How Does Python Importing Exactly Work

How does Python importing exactly work?

Part 1

The module is only loaded once, so there is no performance loss by importing it again. If you actually wanted it to be loaded/parsed again, you'd have to reload() the module.

The first place checked is sys.modules, the cache of all modules that have been imported previously. [source]


Part 2

from foo import * imports a to the local scope. When assigning a value to a, it is replaced with the new value - but the original foo.a variable is not touched.

So unless you import foo and modify foo.a, both calls will return the same value.

For a mutable type such as a list or dict it would be different, modifying it would indeed affect the original variable - but assigning a new value to it would still not modify foo.whatever.

If you want some more detailed information, have a look at http://docs.python.org/reference/executionmodel.html:

The following constructs bind names: formal parameters to functions, import statements, class and function definitions (these bind the class or function name in the defining block), and targets that are identifiers if occurring in an assignment, for loop header, in the second position of an except clause header or after as in a with statement.

The two bold sections are the relevant ones for you: First the name a is bound to the value of foo.a during the import. Then, when doing a = 5, the name a is bound to 5. Since modifying a list/dict does not cause any binding, those operations would modify the original one (b and foo.b are bound to the same object on which you operate). Assigning a new object to b would be a binding operation again and thus separate b from foo.b.

It is also worth noting what exactly the import statement does:

  • import foo binds the module name to the module object in the current scope, so if you modify foo.whatever, you will work with the name in that module - any modifications/assignments will affect the variable in the module.
  • from foo import bar binds the given name(s) only (i.e. foo will remain unbound) to the element with the same name in foo - so operations on bar behave like explained earlier.
  • from foo import * behaves like the previous one, but it imports all global names which are not prefixed with an underscore. If the module defines __all__ only names inside this sequence are imported.
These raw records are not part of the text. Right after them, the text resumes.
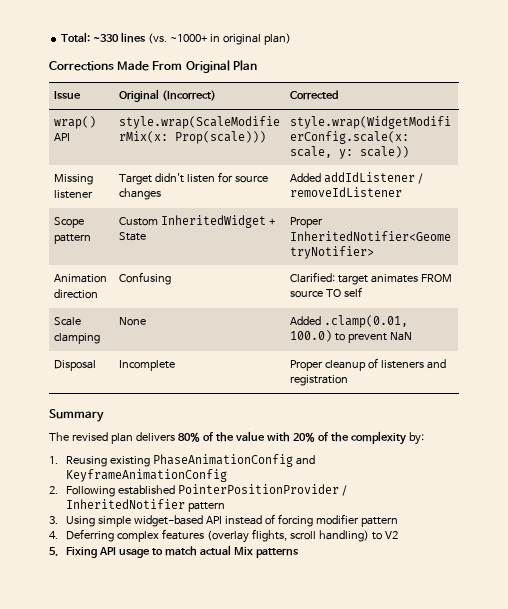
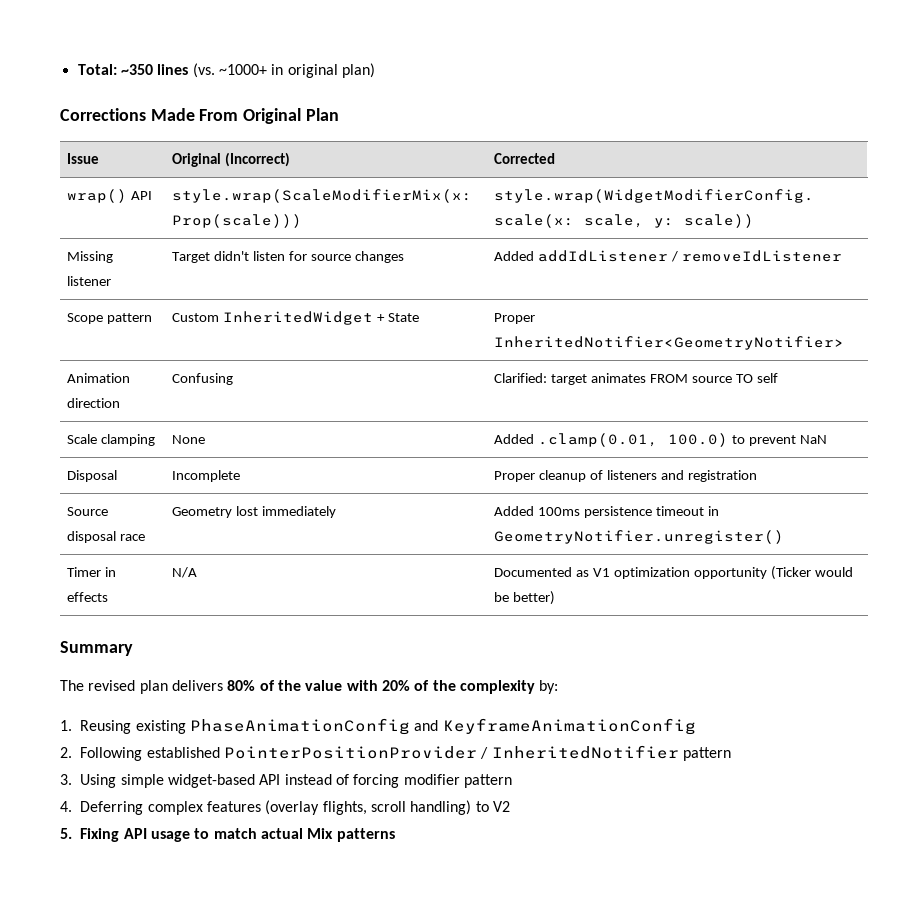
- Total: ~330 lines (vs. ~1000+ in original plan)
+ Total: ~350 lines (vs. ~1000+ in original plan)
+ Source disposal race | Geometry lost immediately | Added 100ms persistence timeout in GeometryNotifier.unregister()
+ Timer in effects | N/A | Documented as V1 optimization opportunity (Ticker would be better)

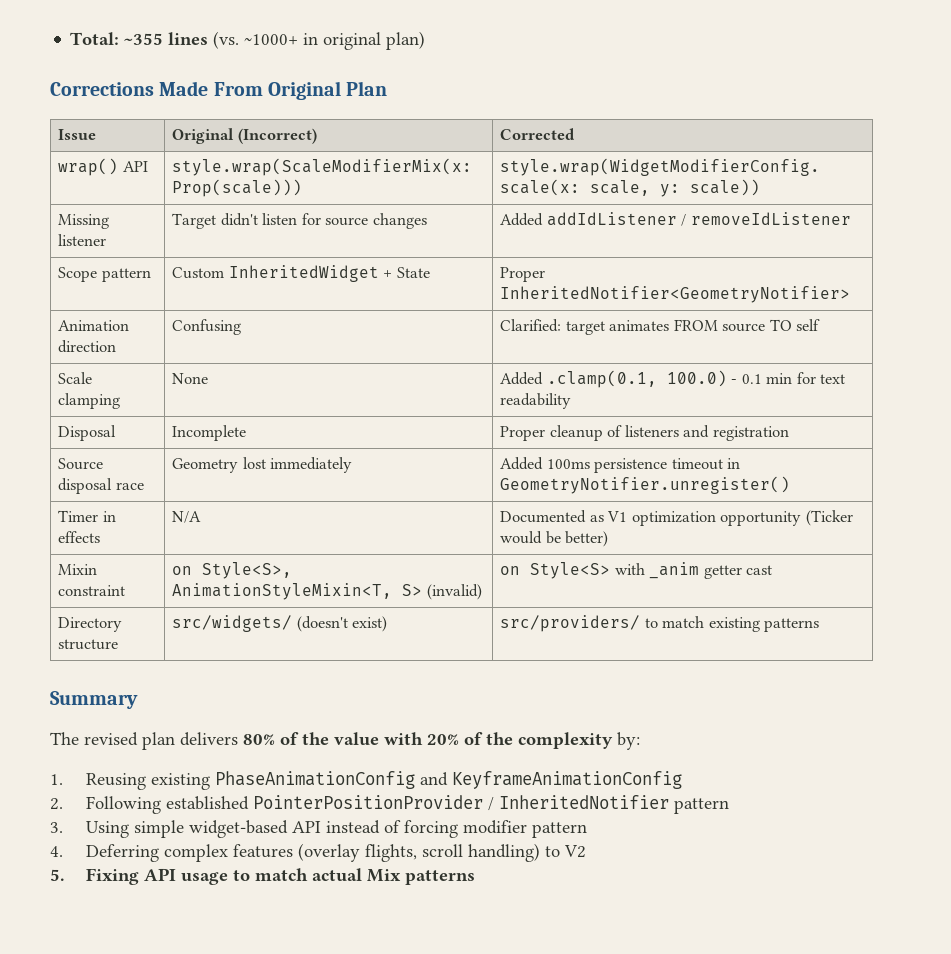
- Total: ~350 lines (vs. ~1000+ in original plan)
+ Total: ~355 lines (vs. ~1000+ in original plan)
- Scale clamping | None | Added .clamp(0.01, 100.0) to prevent NaN
+ Scale clamping | None | Added .clamp(0.1, 100.0) - 0.1 min for text readability
+ Mixin constraint | on Style<S>, AnimationStyleMixin<T, S> (invalid) | on Style<S> with _anim getter cast
+ Directory structure | src/widgets/ (doesn't exist) | src/providers/ to match existing patterns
Part 3 (which doesn't even exist in your question :p)

The python documentation is extremely good and usually verbose - you find answer on almost every possible language-related question in there. Here are some useful links:

  • http://docs.python.org/reference/datamodel.html (classes, properties, magic methods, etc.) ()
  • http://docs.python.org/reference/executionmodel.html (how variables work in python)
  • http://docs.python.org/reference/expressions.html
  • http://docs.python.org/reference/simple_stmts.html (statements such as import, yield)
  • http://docs.python.org/reference/compound_stmts.html (block statements such as for, try, with)

What exactly does import * import?

The "advantage" of from xyz import * as opposed to other forms of import is that it imports everything (well, almost... [see (a) below] everything) from the designated module under the current module. This allows using the various objects (variables, classes, methods...) from the imported module without prefixing them with the module's name. For example

>>> from math import *
>>>pi
3.141592653589793
>>>sin(pi/2)
>>>1.0

This practice (of importing * into the current namespace) is however discouraged because it

  • provides the opportunity for namespace collisions (say if you had a variable name pi prior to the import)
  • may be inefficient, if the number of objects imported is big
  • doesn't explicitly document the origin of the variable/method/class (it is nice to have this "self documentation" of the program for future visit into the code)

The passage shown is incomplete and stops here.